## Activity:
In the material below, the lines from the one containing "width: 230px ->" through the one containing "color: #4c1d95 ->" are to be given again exactly, ends included, and no others.

## Extracted information:
=== Section Start ===

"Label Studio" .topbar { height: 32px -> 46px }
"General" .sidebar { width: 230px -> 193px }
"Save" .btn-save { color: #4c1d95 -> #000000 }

=== Section End ===
=== Section Start ===

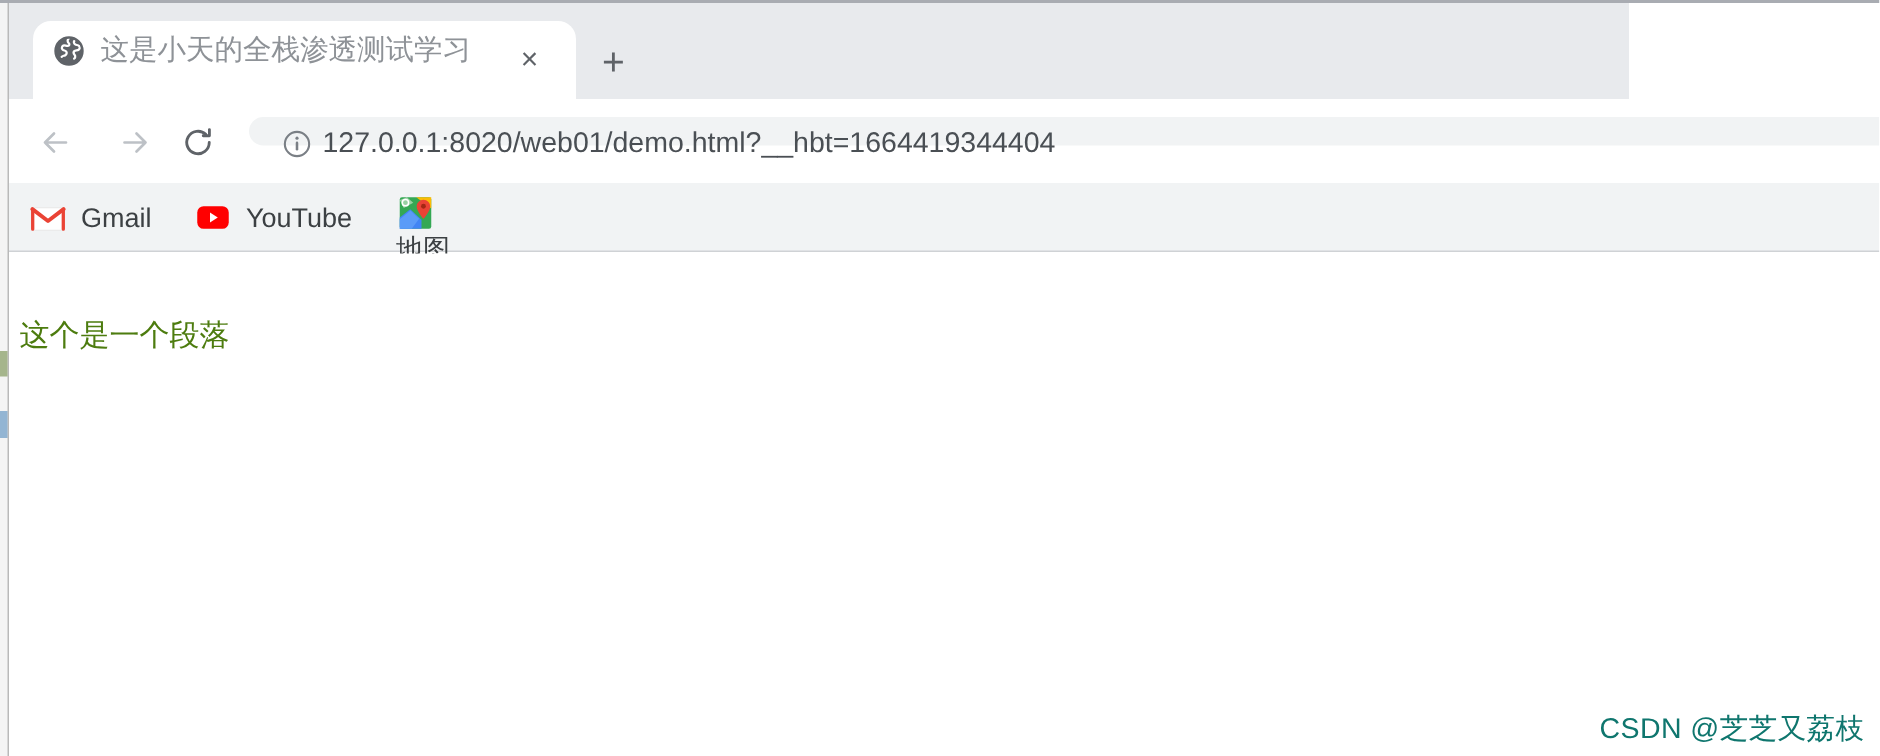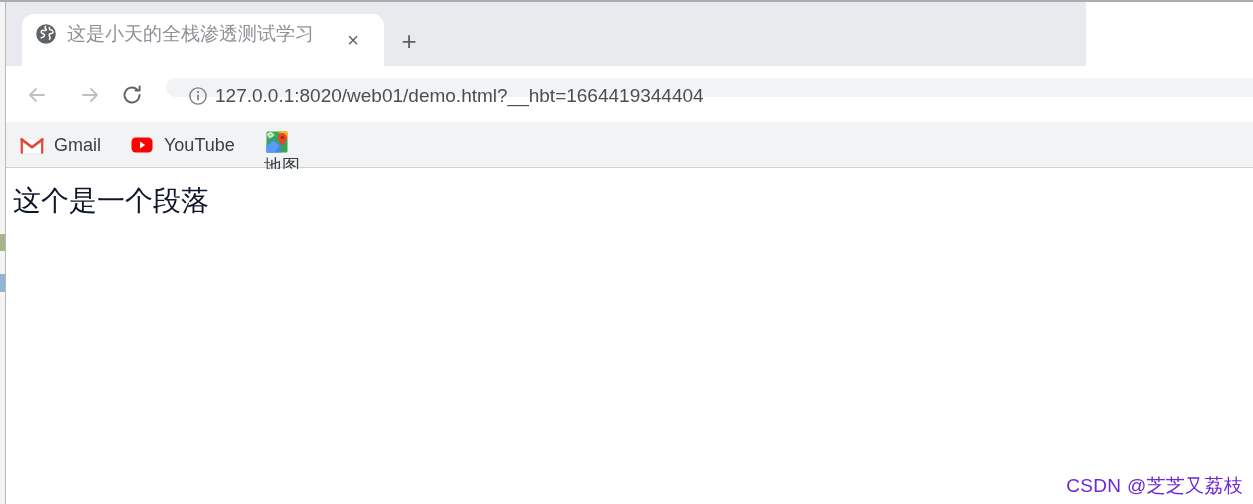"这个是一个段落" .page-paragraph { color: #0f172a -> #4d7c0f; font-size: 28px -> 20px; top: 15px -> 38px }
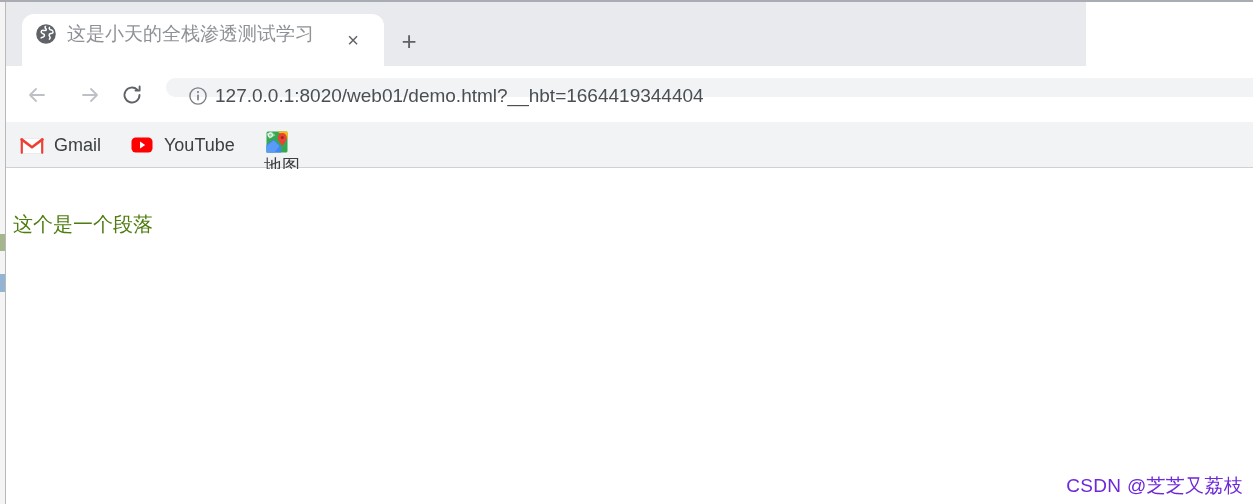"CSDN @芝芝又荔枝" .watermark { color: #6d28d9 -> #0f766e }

=== Section End ===

## Answer area:
"General" .sidebar { width: 230px -> 193px }
"Save" .btn-save { color: #4c1d95 -> #000000 }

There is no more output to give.